:: What is being asked ::
With the pictures removed, reproduce exactly the lines from the one that contains "-m source.task_manager edit" through the last line of the entries below.

Stored entries
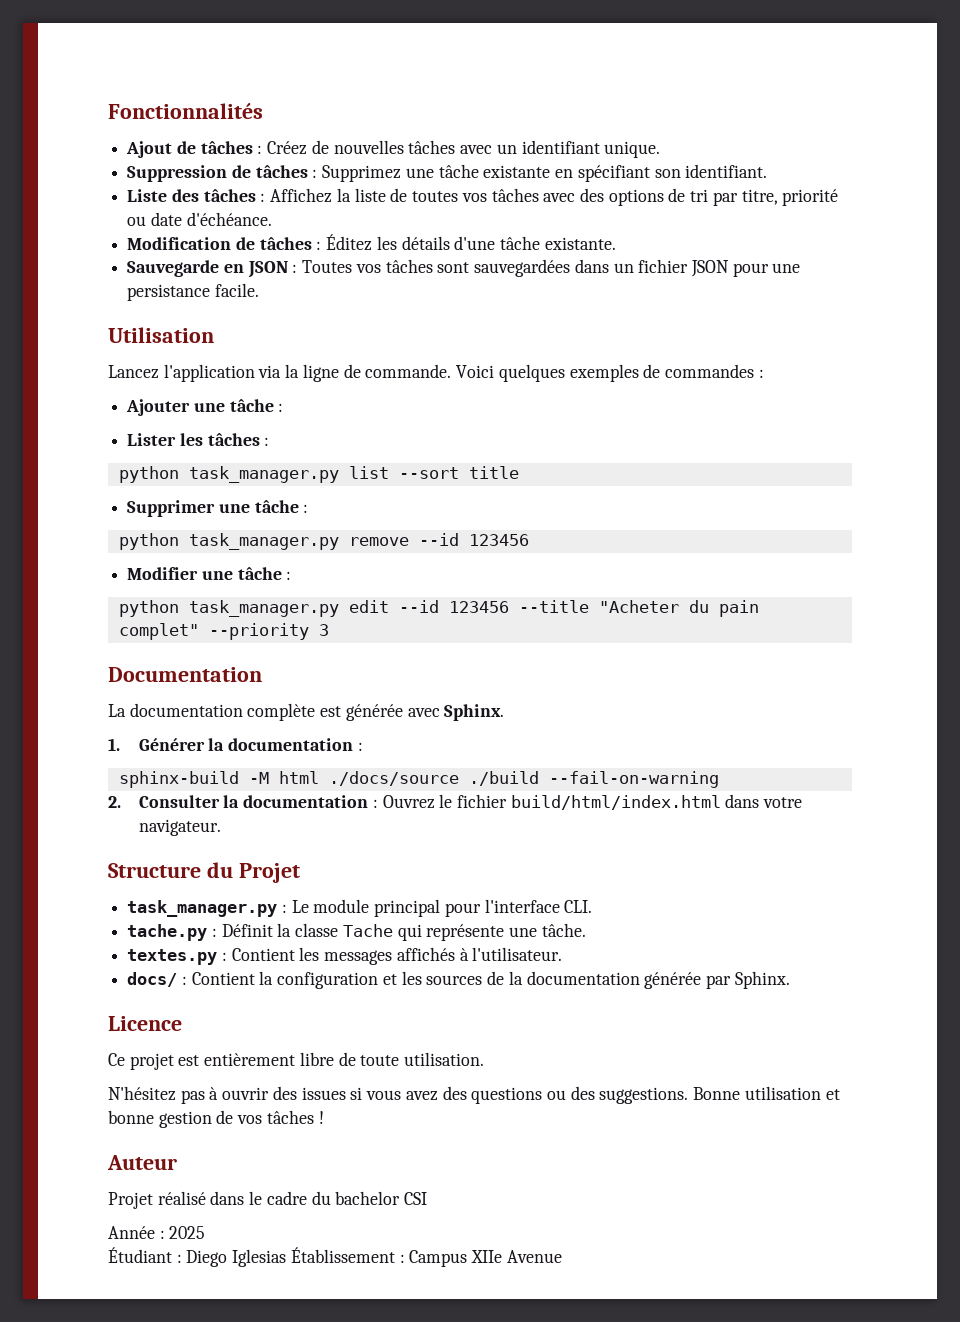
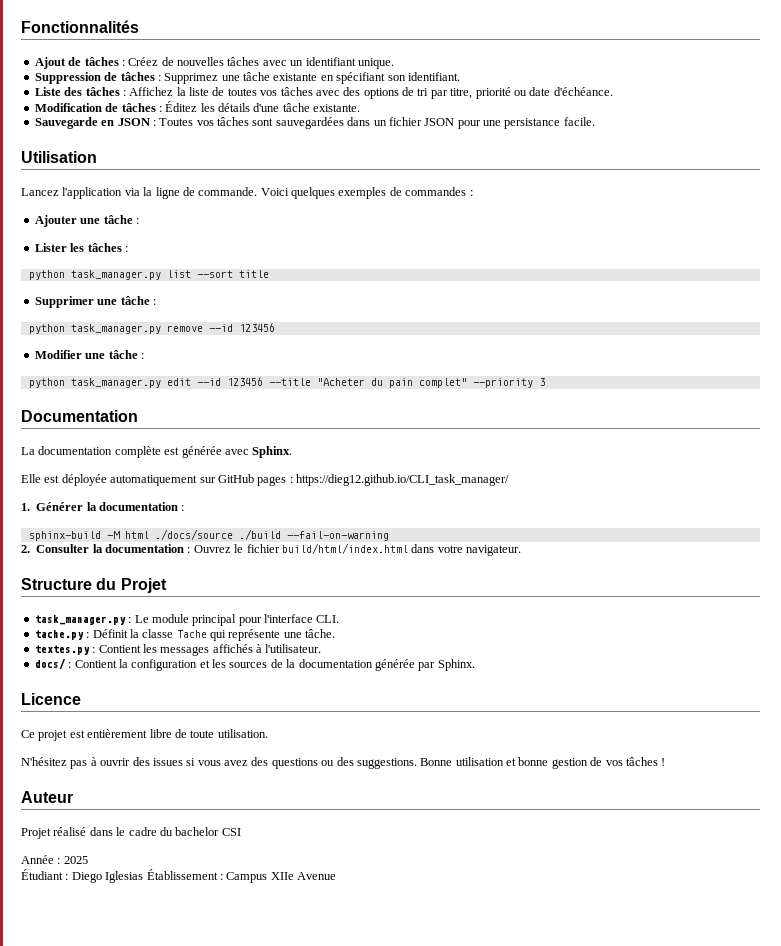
+ Elle est déployée automatiquement sur GitHub pages : https://dieg12.github.io/CLI_task_manager/

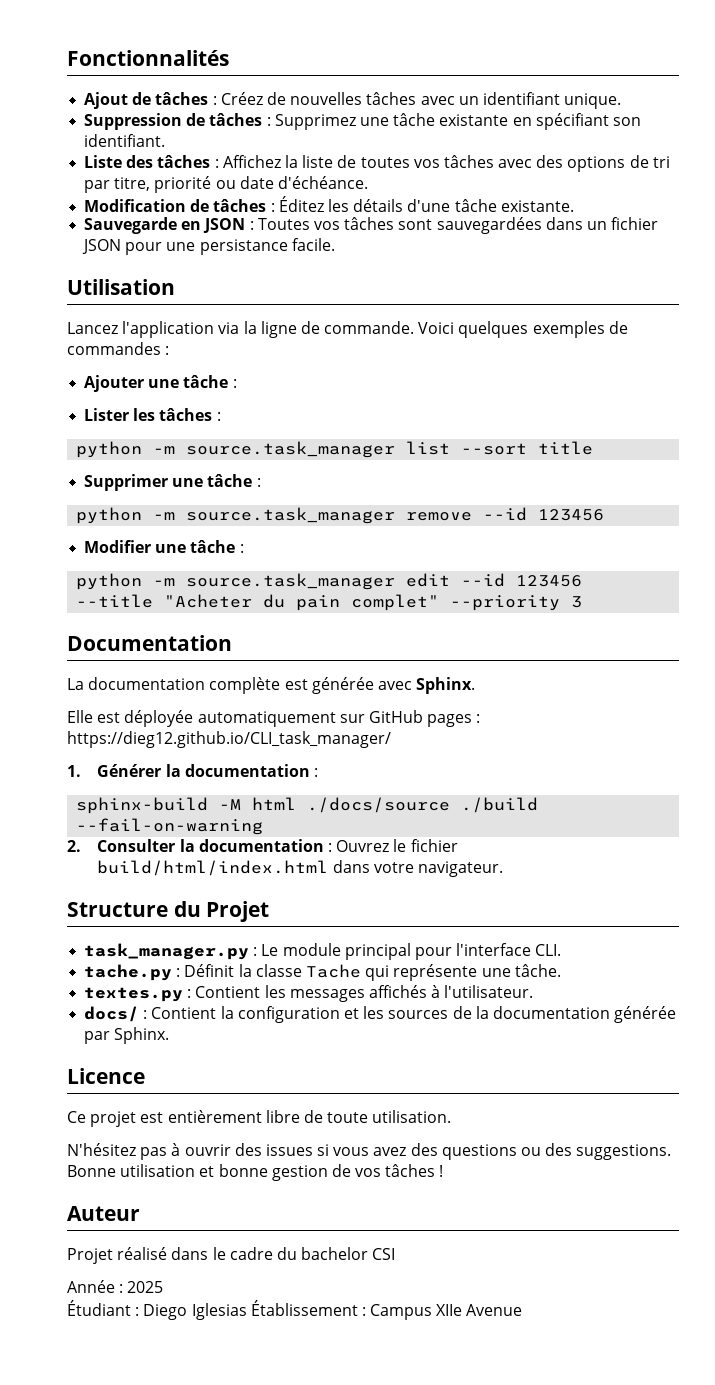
- python task_manager.py list --sort title
+ python -m source.task_manager list --sort title
- python task_manager.py remove --id 123456
+ python -m source.task_manager remove --id 123456
- python task_manager.py edit --id 123456 --title "Acheter du pain complet" --priority 3
+ python -m source.task_manager edit --id 123456 --title "Acheter du pain complet" --priority 3

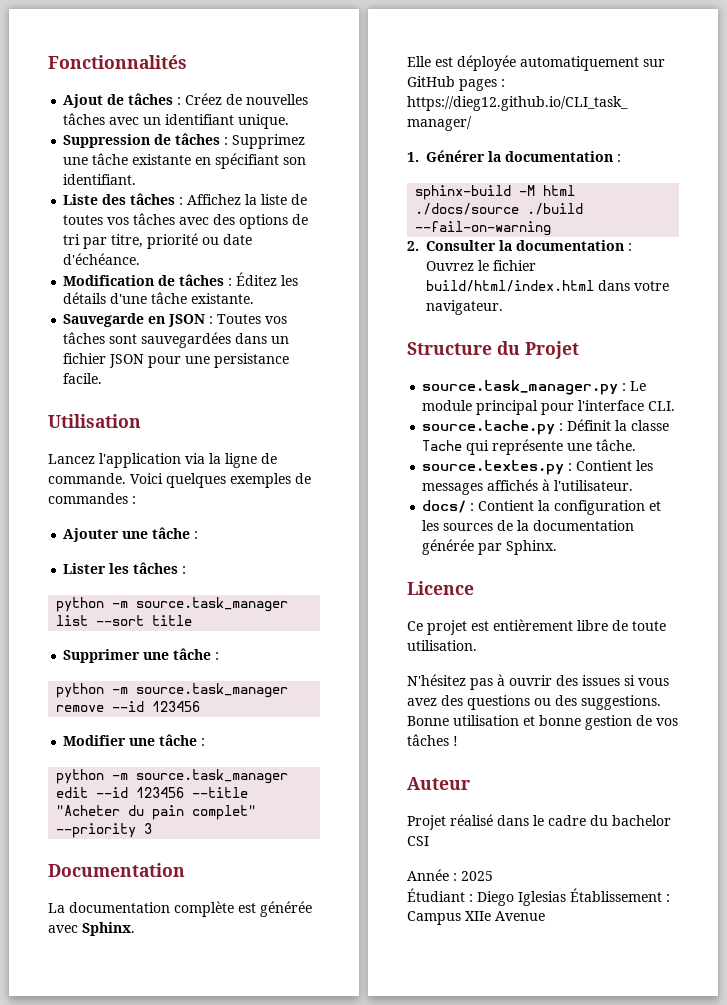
- task_manager.py : Le module principal pour l'interface CLI.
+ source.task_manager.py : Le module principal pour l'interface CLI.
- tache.py : Définit la classe Tache qui représente une tâche.
+ source.tache.py : Définit la classe Tache qui représente une tâche.
- textes.py : Contient les messages affichés à l'utilisateur.
+ source.textes.py : Contient les messages affichés à l'utilisateur.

:: Task solution ::
+ python -m source.task_manager edit --id 123456 --title "Acheter du pain complet" --priority 3

- task_manager.py : Le module principal pour l'interface CLI.
+ source.task_manager.py : Le module principal pour l'interface CLI.
- tache.py : Définit la classe Tache qui représente une tâche.
+ source.tache.py : Définit la classe Tache qui représente une tâche.
- textes.py : Contient les messages affichés à l'utilisateur.
+ source.textes.py : Contient les messages affichés à l'utilisateur.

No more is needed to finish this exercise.